How does one then enter this industry? Apart from the other approaches such as sponsorship and licensing rights explored in other parts of this series, this article looks at how companies and individuals may invest in teams, and how teams may tap on the franchising arrangements used by major esports leagues.

Investing in companies and teams

Due to organisational similarities between esports and traditional sports, traditional sports companies and athletes have dominated the investment scene from its early days. The investment structure to be adopted would depend on the stage of growth at which the team is seeking investment, the investors’ risk appetite, their ability and willingness to participate in decision-making processes, and each party’s relative negotiating position.

From an investor’s perspective, there are four main approaches to investing in companies and teams in the esports sector. Considering just two factors for the time being – the investor profile and company maturity – their relationship can be understood graphically:

      

A. Cash investment – entails direct equity participation either individually or as part of a larger consortium or investment group (for example, through a venture capital fund).

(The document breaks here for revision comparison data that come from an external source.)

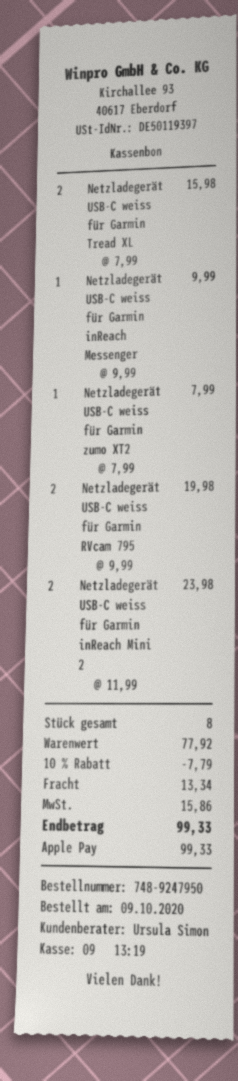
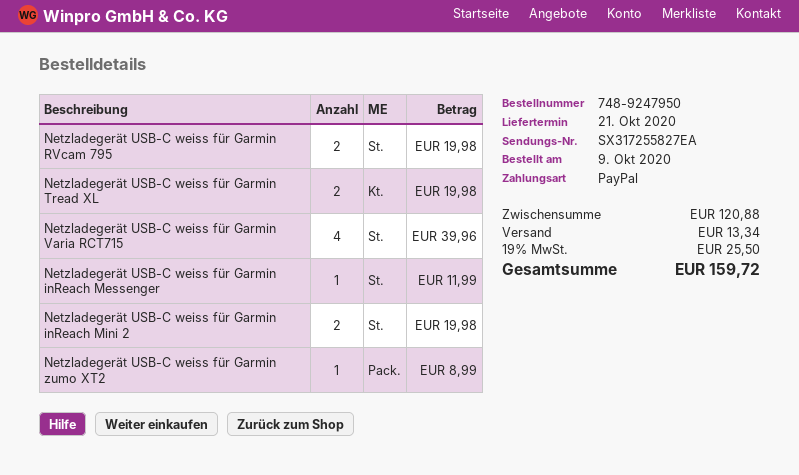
payment method: Apple Pay -> PayPal
Netzladegerät USB-C weiss für Garmin Tread XL: 2 for 15.98 -> 2 for 19.98
Netzladegerät USB-C weiss für Garmin inReach Messenger: 1 for 9.99 -> 1 for 11.99
Netzladegerät USB-C weiss für Garmin zumo XT2: 1 for 7.99 -> 1 for 8.99
Netzladegerät USB-C weiss für Garmin inReach Mini 2: 2 for 23.98 -> 2 for 19.98
Netzladegerät USB-C weiss für Garmin Varia RCT715: none -> 4 for 39.96
subtotal: 77.92 -> 120.88
discount: 10% = 7.79 -> none
tax: 15.86 -> 25.50
total: 99.33 -> 159.72

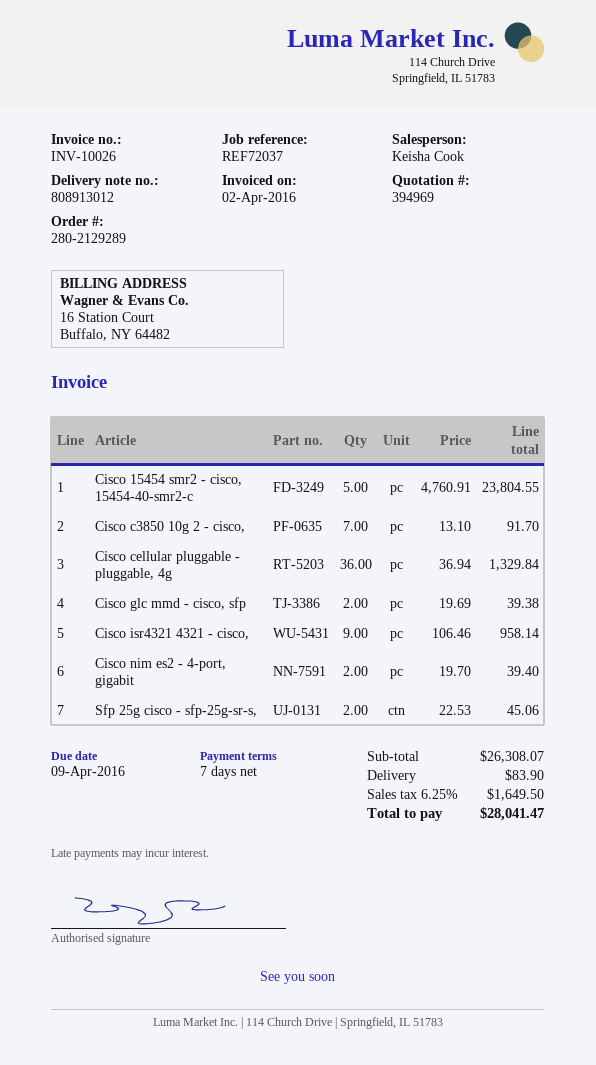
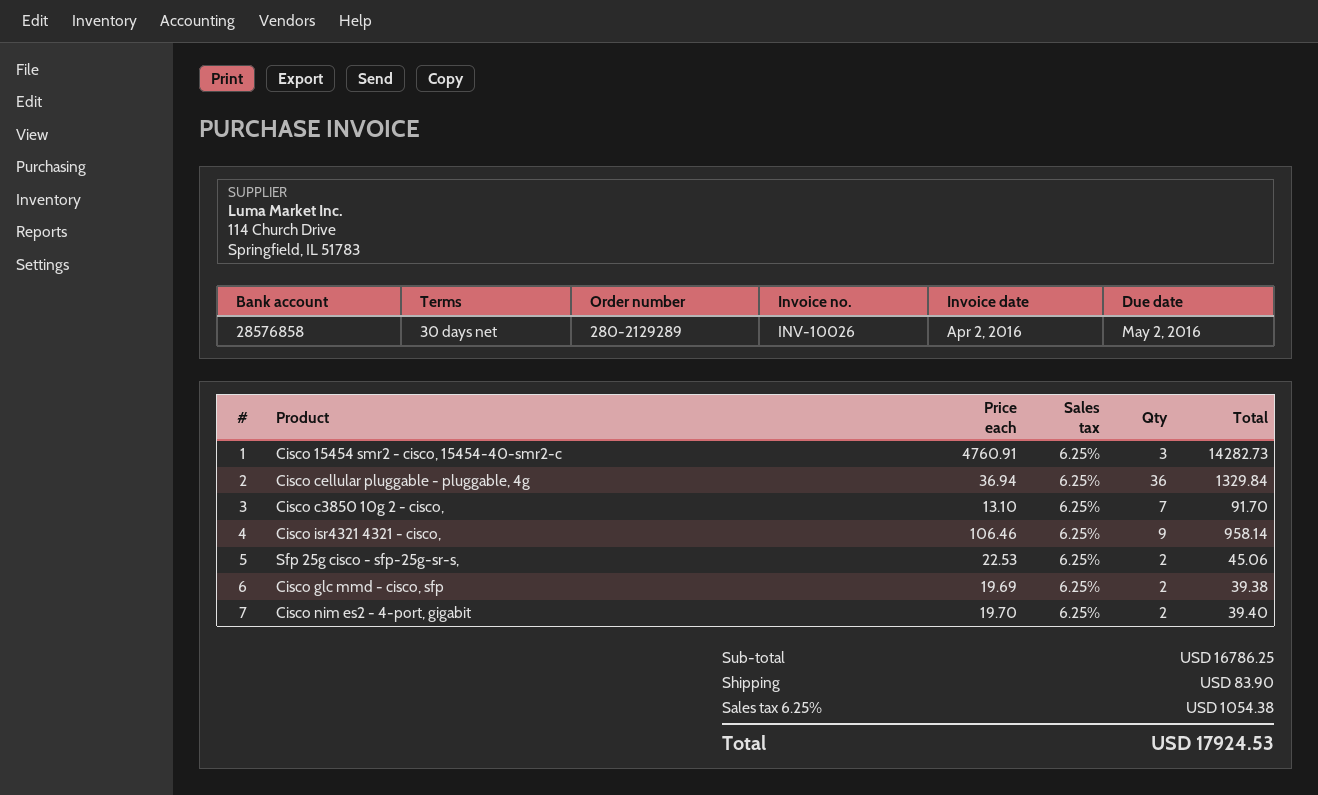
payment terms: 7 days -> 30 days
due date: 2016-04-09 -> 2016-05-02
Cisco 15454 smr2 - cisco, 15454-40-smr2-c: 5 x 4760.91 = 23804.55 -> 3 x 4760.91 = 14282.73
subtotal: 26308.07 -> 16786.25
tax: 6.25% = 1649.50 -> 6.25% = 1054.38
total: 28041.47 -> 17924.53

B. Cash investment coupled with boardroom participation – more suited to companies and investors operating in a familiar market where the investor may leverage on its experience, insights and networks. By participating in the decision-making process through a board seat or rights of consultation, this model goes beyond a simple financial commitment.

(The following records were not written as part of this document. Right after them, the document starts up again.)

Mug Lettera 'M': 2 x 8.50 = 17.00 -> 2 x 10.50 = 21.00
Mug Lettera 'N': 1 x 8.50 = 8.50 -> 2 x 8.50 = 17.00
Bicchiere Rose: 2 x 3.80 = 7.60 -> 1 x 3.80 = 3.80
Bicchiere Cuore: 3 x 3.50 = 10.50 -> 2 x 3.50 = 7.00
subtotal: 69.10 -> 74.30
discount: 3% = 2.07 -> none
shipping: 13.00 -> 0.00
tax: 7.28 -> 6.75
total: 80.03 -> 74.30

C. Hybrid endorsement model – combines cash investment for shares with non-boardroom participation whereby the investor enters into a separate endorsement agreement, usually through their image rights companies, with the esports company. This approach is generally more suited to investors who seek to hedge their equity risk inherent in early-stage companies by combining potentially discounted shares with a separate revenue stream through the endorsement agreement, a revenue sharing arrangement and/or a minimum guarantee element.

D. Sweat equity/equity compensation – this approach is mostly seen in early-stage companies which do not have the cashflow to commit to an endorsement agreement with the athlete-investor who, in turn, may be reluctant to bear direct financial loss in injecting cash. Instead, the athlete-investor endorses the company and grants its image rights in exchange for equity.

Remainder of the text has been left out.